ADMIRAL project announcements: technicalDevelopment

Showing posts with label technicalDevelopment. Show all posts

Tuesday, 22 February 2011

AJAX content negotiation browser differences

We have been experiencing hard-to-explain problems with the behaviour of ADMIRAL web pages in different browsers. They would work fine for Firefox, but not with IE, Safari or Google Chrome.

Javascript (using jQuery) is used at the client end to retrieve RDF/XML information from the ADMIRAL server using AJAX calls. The server is capable of returning different formats for the requested data, basing its decision on HTTP Accept headers .

The calling Javascript code looks like this:

jQuery.ajax({
type:         "GET",
url:          "...",
username:     "...",
password:     "...",
dataType:     "text",
beforeSend:   function (xhr)
{
xhr.setRequestHeader("Accept", "application/rdf+xml");
},
success:      function (data, status, xhr)
{
...
},
error:        function (xhr, status)
{
...
},
cache:        false
});

Using Wireshark to observe the HTTP traffic, we find that Firefox sends the following header:

Accept: application/rdf+xml

But when using Safari we see:

Accept: text/plain,*/*,application/rdf+xml

IE and Chrome also send something different from Firefox, but at the time of writing we've lost the exact trace.

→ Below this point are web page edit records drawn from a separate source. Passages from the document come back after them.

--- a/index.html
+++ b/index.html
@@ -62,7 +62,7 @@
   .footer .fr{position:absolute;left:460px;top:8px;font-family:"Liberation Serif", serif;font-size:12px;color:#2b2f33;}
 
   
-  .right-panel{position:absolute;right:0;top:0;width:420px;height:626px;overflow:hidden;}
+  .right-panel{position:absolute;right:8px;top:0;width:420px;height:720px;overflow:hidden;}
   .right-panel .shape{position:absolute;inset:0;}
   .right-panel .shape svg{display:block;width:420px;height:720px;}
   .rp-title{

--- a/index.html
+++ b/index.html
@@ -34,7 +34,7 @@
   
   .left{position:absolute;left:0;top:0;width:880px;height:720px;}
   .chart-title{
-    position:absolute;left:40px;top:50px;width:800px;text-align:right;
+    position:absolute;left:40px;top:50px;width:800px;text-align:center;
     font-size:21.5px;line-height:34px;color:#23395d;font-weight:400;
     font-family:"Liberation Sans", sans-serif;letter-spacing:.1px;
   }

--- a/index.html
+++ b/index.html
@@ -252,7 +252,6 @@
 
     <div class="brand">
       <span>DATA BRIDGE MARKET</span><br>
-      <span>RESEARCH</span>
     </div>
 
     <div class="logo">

The effect of this has been that even when we write an Ajax call to accept just RDF/XML, the server is seeing the additional Accept header options and in some cases is choosing the wrong response format when using browsers other than Firefox.

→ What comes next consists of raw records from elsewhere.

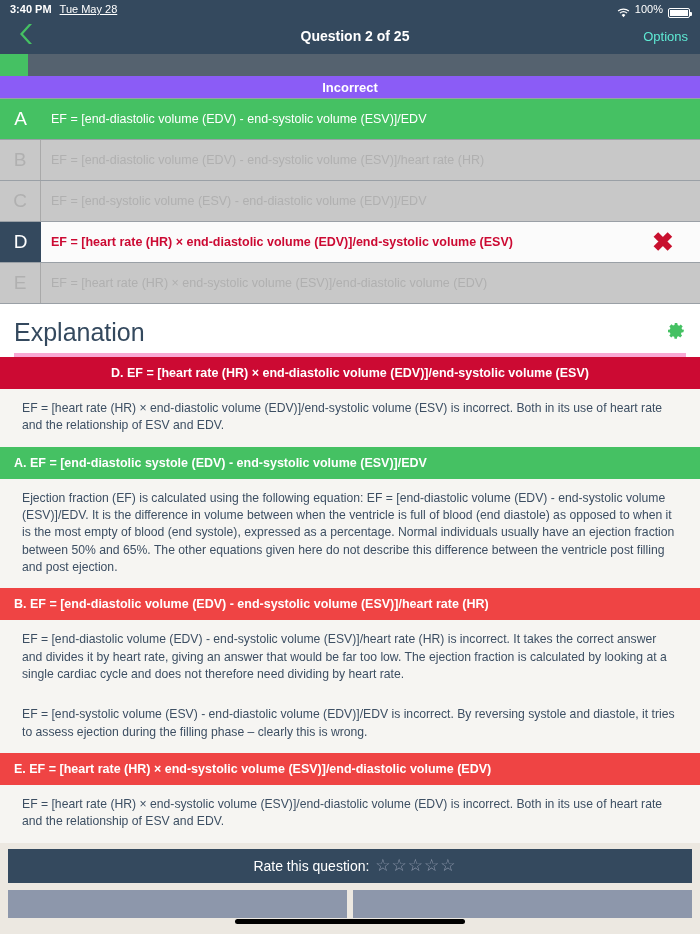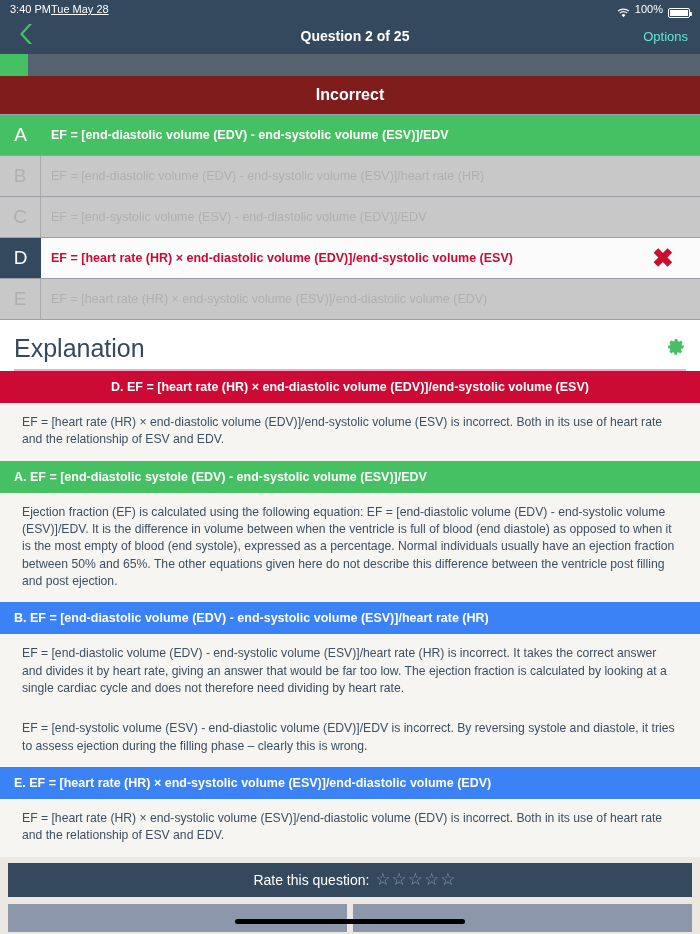--- a/index.html
+++ b/index.html
@@ -17,7 +17,7 @@
     display: flex; align-items: center; padding: 0 10px;
     font-size: 11px; line-height: 18px;
   }
-  .sb-time { font-weight: normal; }
+  .sb-time { font-weight: bold; margin-right: 8px; }
   .sb-date { font-weight: normal; text-decoration: underline; }
   .sb-right { margin-left: auto; display: flex; align-items: flex-end; gap: 5px; }
   .wifi-icon { display: inline-block; width: 13px; height: 10px; position: relative; }

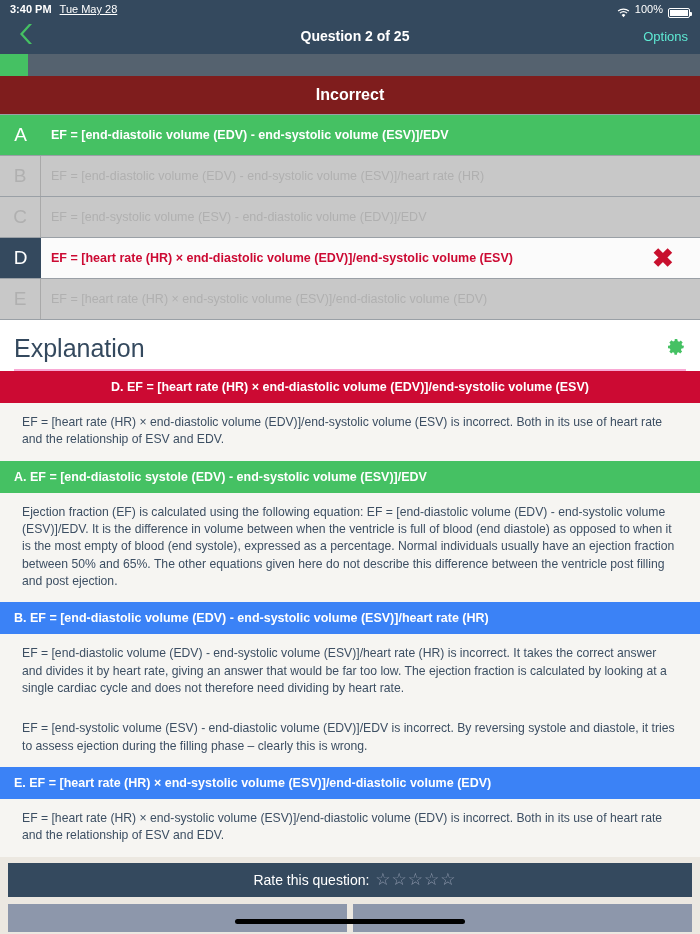--- a/index.html
+++ b/index.html
@@ -54,9 +54,9 @@
 
   
   .banner {
-    height: 38px; background: #7f1d1d; color: #fff;
+    height: 22px; background: #8b5cf6; color: #fff;
     display: flex; align-items: center; justify-content: center;
-    font-size: 16px; font-weight: bold;
+    font-size: 13px; font-weight: bold;
   }
 
   

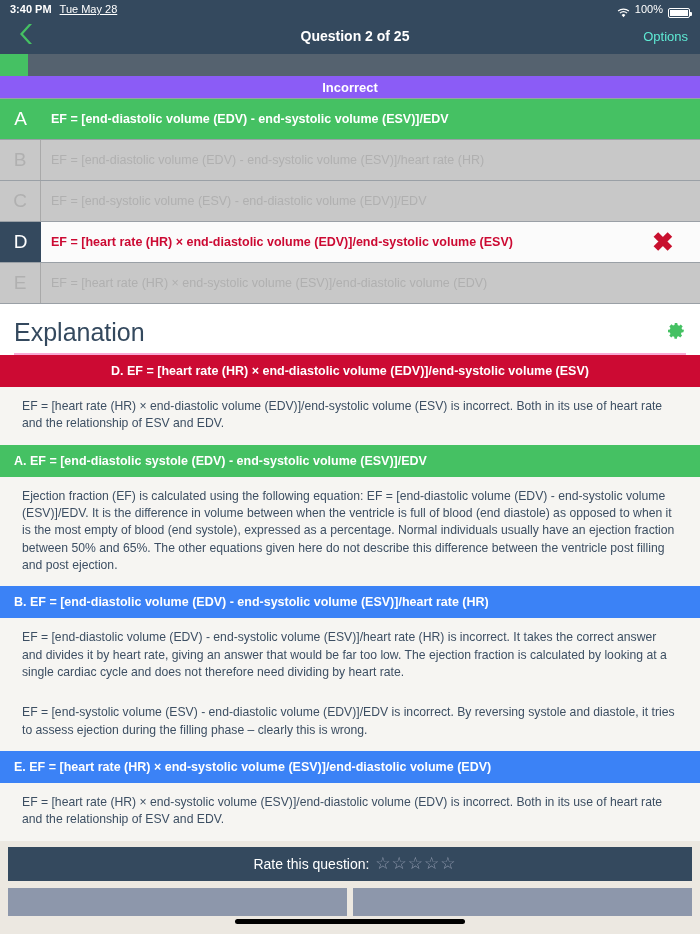--- a/index.html
+++ b/index.html
@@ -71,7 +71,7 @@
 
   
   .opt-row.correct .opt-letter { background: #45c163; color: #ffffff; }
-  .opt-row.correct .opt-text { background: #45c163; color: #ffffff; font-weight: bold; }
+  .opt-row.correct .opt-text { background: #45c163; color: #ffffff; font-weight: normal; }
   .opt-row.correct .opt-mark { background: #45c163; }
 
   

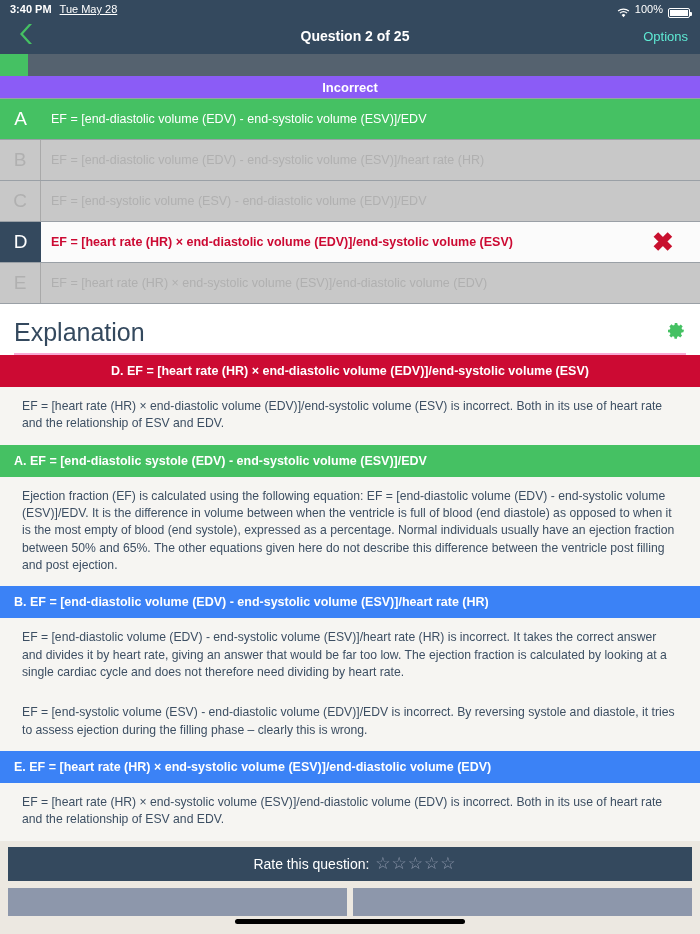--- a/index.html
+++ b/index.html
@@ -92,7 +92,7 @@
   }
   .expl-header-inner {
     display: flex; align-items: flex-end; justify-content: space-between;
-    border-bottom: 2px solid #f9a8d4; padding-bottom: 6px;
+    border-bottom: 4px solid #f9a8d4; padding-bottom: 6px;
   }
   .expl-title { font-size: 25px; color: #34495e; font-weight: normal; }
   .gear-icon { color: #45c163; margin-bottom: 2px; cursor: pointer; }

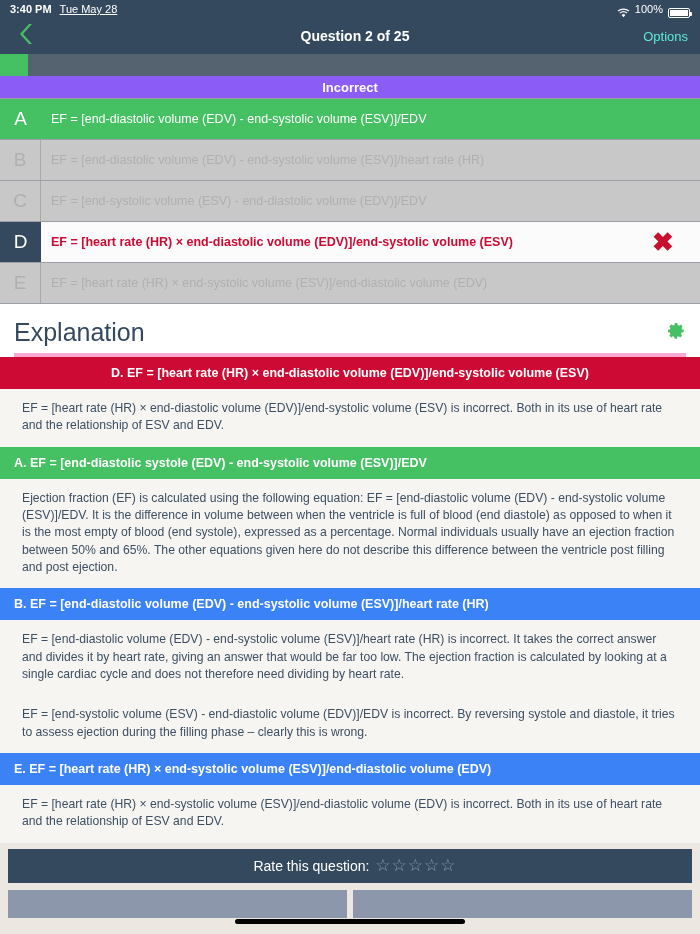--- a/index.html
+++ b/index.html
@@ -104,7 +104,7 @@
   }
   .sec-head.red { background: #cc0a33; text-align: center; }
   .sec-head.green { background: #45c163; }
-  .sec-head.grey { background: #3b82f6; }
+  .sec-head.grey { background: #ef4444; }
   .sec-body {
     background: #f6f5f2; padding: 11px 22px 12px 22px;
     font-size: 12.2px; line-height: 1.42; color: #3d4f63;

We have not yet found a simple work-around that works in all situations. But, generally, servers need to be aware that browsers sometimes add commonly required options to the HTTP Accept header. Prioritizing matches for uncommon content options might go some way to ensuring consistent behaviour across browsers. E.g. in the case illustrated here, servers should favour the less common option application/rdf+xml over the more common text/plain content type. Also favouring non-wildcard matches that appear later in the Accept header may help in some cases.

Monday, 14 February 2011

Apache configuration for LDAP access control

For some time now, HTTP access to the ADMIRAL file store has been restricted because we were unable to use a combination of Apache Require valid user, Require user and Require ldap-attribute directives to combine by-username and by-group access. For example, we have been unable to realize access control for this scenario:

/data/private all registered users have read-only access
/data/private/UserA read/write access for UserA,
read-only access for research group leaders,
all others denied

/data/private/UserB read/write access for UserB,

read-only access for research group leaders,

all others denied

We had been finding that any attempt to put an access control statement on the /data/private directory resulted in the access control statements for the user private directories being ignored. Also, we were finding that we could not allow UserA to have read/write access to their personal area, while allowing read access to any user designated as a research group leader.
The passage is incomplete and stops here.